Actresses Khomotso Manyaka, right, and Keaoboka Makanyane, left, watch the Oscar nominations on an internet feed with fellow pupils at the School of the Arts in Johannesburg, Tuesday Jan. 25, 2011. The two are proud to been part of a film with an important lesson about AIDS in a country where teens like themselves carry heavy burdens because of the disease. The film almost made it to the Oscars with "Life, above all." It had been among nine possible best foreign language film nominees, but did not make the final cut when the Oscar five were announced. (AP Photo/Denis Farrell)
JOHANNESBURG — Two young South African actresses said Tuesday they’re proud to have been part of a film about the harsh realities of AIDS in their country even though the movie missed the final cut for an Academy Award nomination.
“Life, above all” had been among nine possible best foreign language film nominees, but was not one of the final five chosen.
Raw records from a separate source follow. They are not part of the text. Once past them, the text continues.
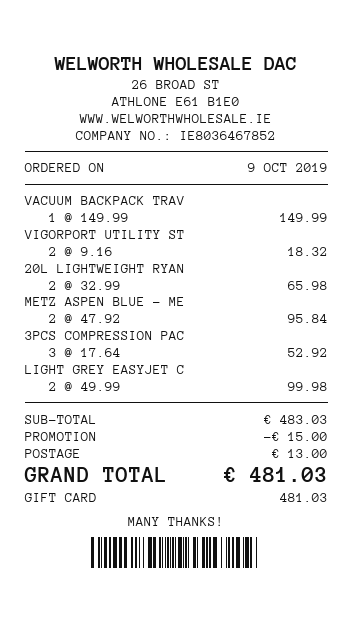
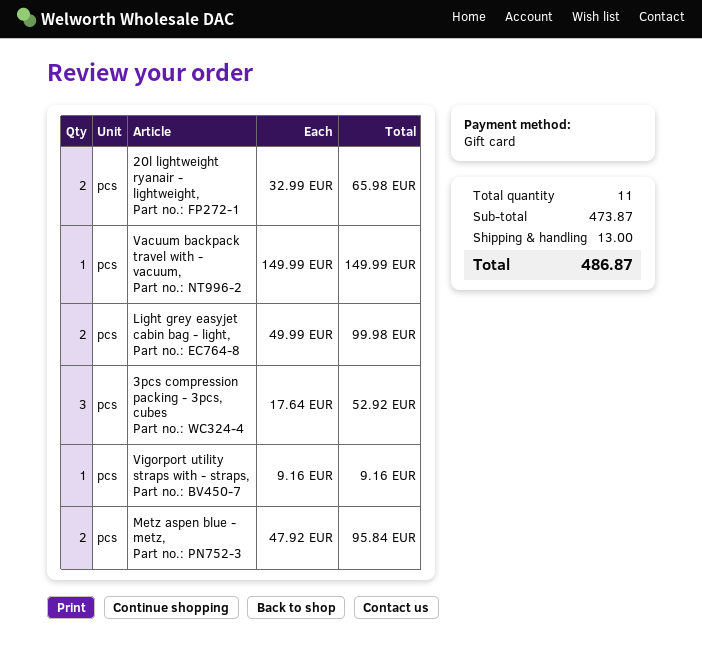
VIGORPORT UTILITY ST: 2 x 9.16 = 18.32 -> 1 x 9.16 = 9.16
subtotal: 483.03 -> 473.87
discount: 15.00 -> none
total: 481.03 -> 486.87

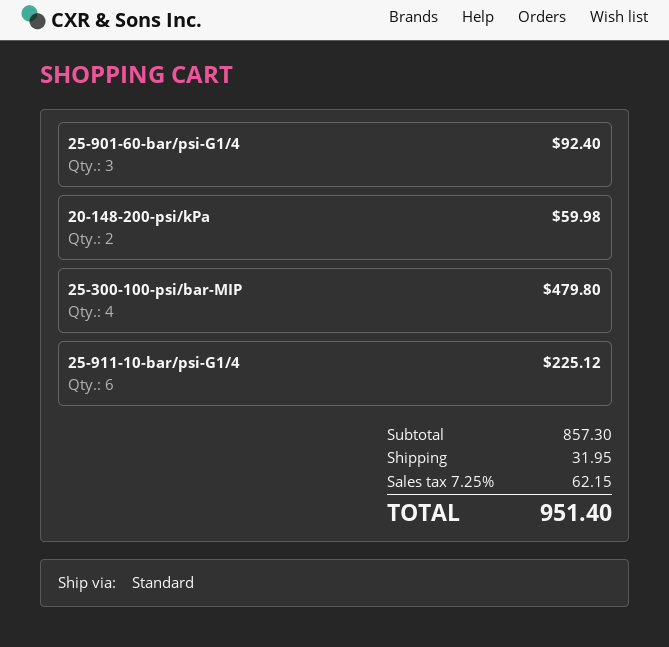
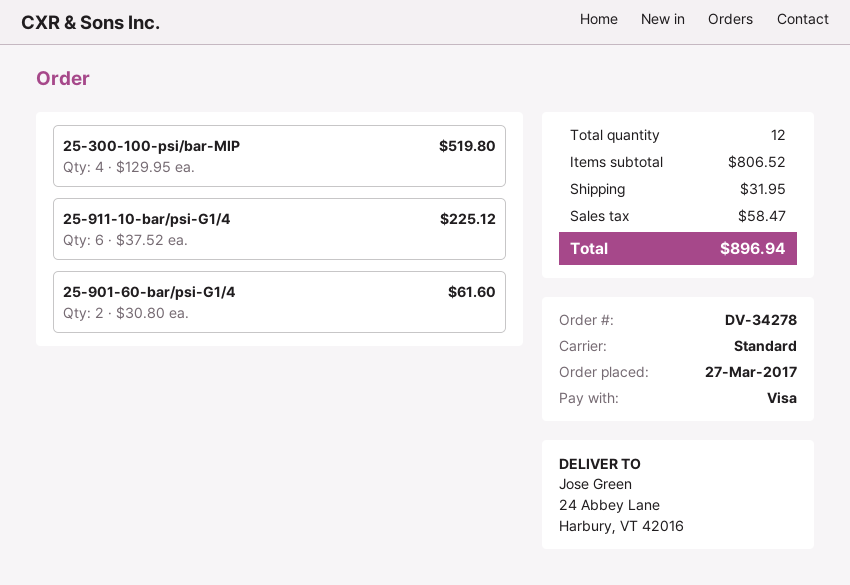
25-901-60-bar/psi-G1/4: 3 for 92.40 -> 2 for 61.60
20-148-200-psi/kPa: 2 for 59.98 -> none
25-300-100-psi/bar-MIP: 4 for 479.80 -> 4 for 519.80
subtotal: 857.30 -> 806.52
tax: 62.15 -> 58.47
total: 951.40 -> 896.94

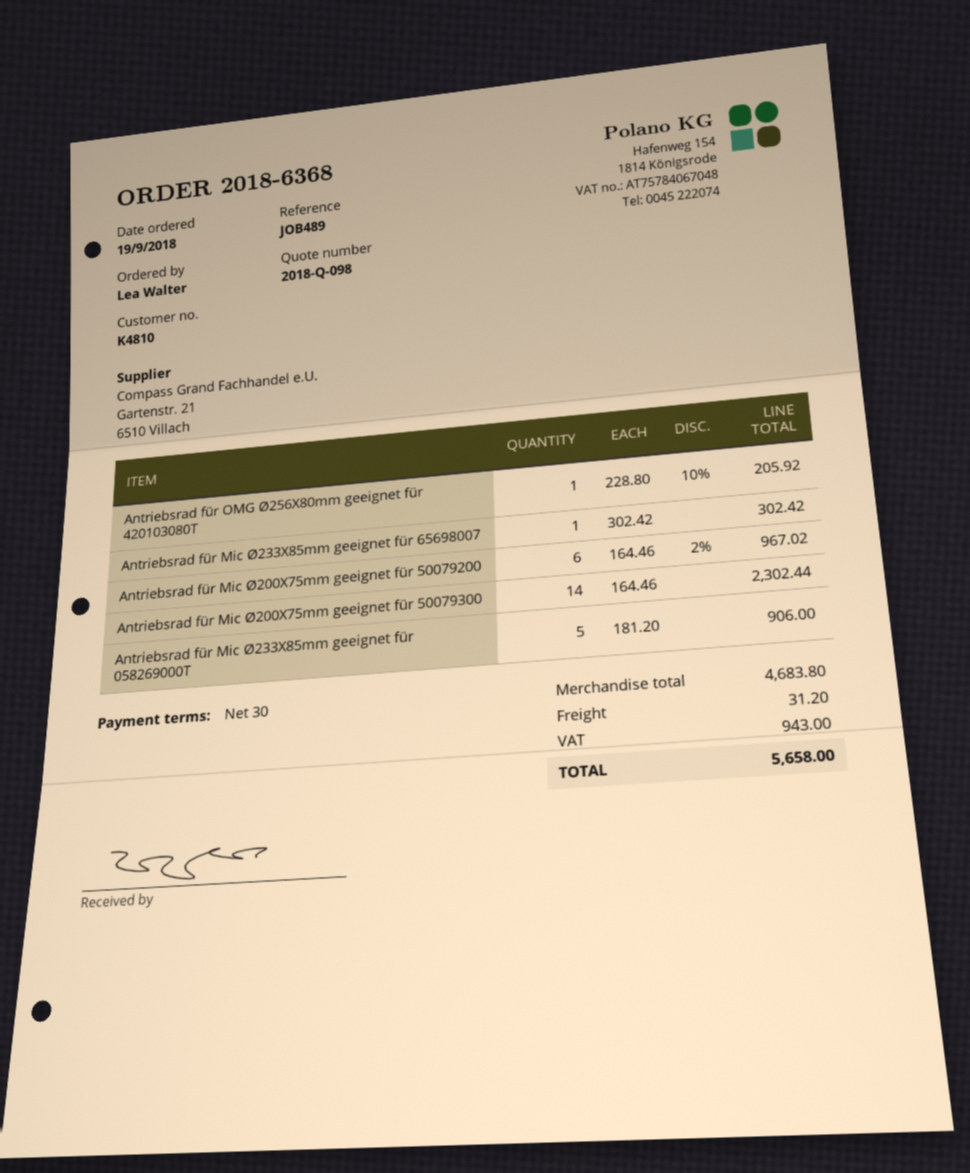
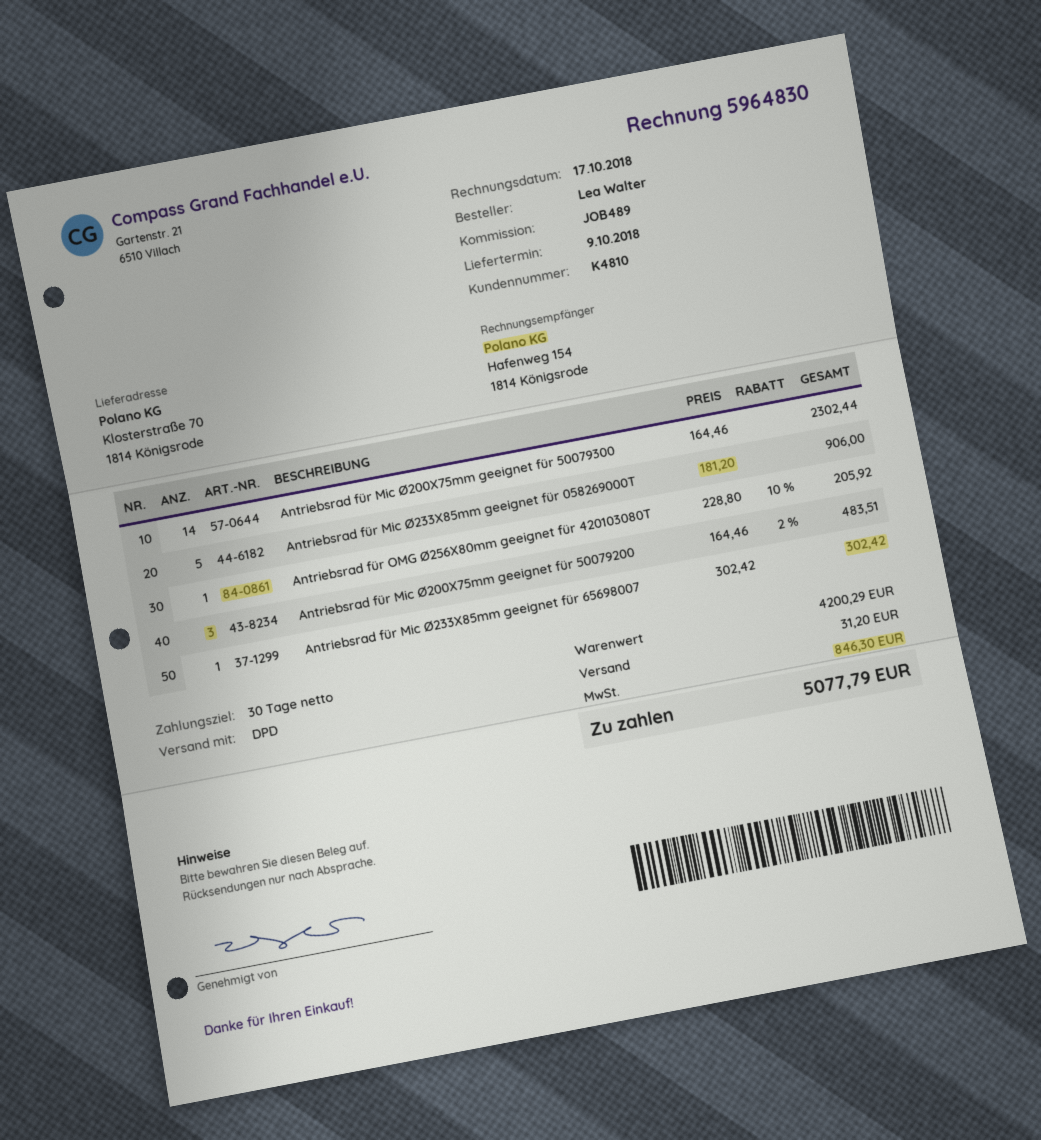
Antriebsrad für Mic Ø200X75mm geeignet für 50079200: 6 x 164.46 - 2% = 967.02 -> 3 x 164.46 - 2% = 483.51
subtotal: 4683.80 -> 4200.29
tax: 943.00 -> 846.30
total: 5658.00 -> 5077.79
The film based on Canadian writer Allan Stratton’s 2004 novel “Chanda’s Secrets,” is set in impoverished, rural South Africa, a world of prejudice and superstition surrounding AIDS. Twelve-year-old Chanda shows maturity and courage beyond her years when the disease strikes her family.
Khomotso Manyaka, 15, who played the lead character, said she hopes young viewers will leave her movie with the message that “they don’t have to keep secrets.”
“HIV is not something that you can hide,” said her co-star, 14-year-old Keaoboka Makanyane. “You have to talk about it so that you can get help.”
Both teens come from the same small town in rural northeastern South Africa and are in their first year as boarders at South Africa’s equivalent of New York’s “Fame” school. They earned full scholarships to the prestigious National School of the Arts in Johannesburg on the strength of their performances in the film.
The two teens, who had never before been out of the country, also have had a chance to see the world since the movie’s release, going to film festivals in Europe and the Middle East.
On Tuesday, they gathered with fellow students to watch an Internet feed of the Academy Award nominations announced from the United States.
The movie’s director, Oliver Schmitz, praised both young, first-time actresses.
“I’m proud to have gotten this far,” Schmitz said in a telephone interview from his base in Germany. “I’m proud of the movie.”
Years of South African government inaction have been reversed recently, but the legacy of official denial and the disease’s continuing fierce stigma have helped leave the country with more people living with HIV than anywhere else in the world.
Some 5.7 million of 50 million people are infected with the virus that causes AIDS, and South Africa has more than 1 million children orphaned by AIDS, many left to take responsibility for younger siblings.
Another South African movie with an AIDS theme, director Darrell James Roodt’s “Yesterday,” was a best foreign film nominee in 2005.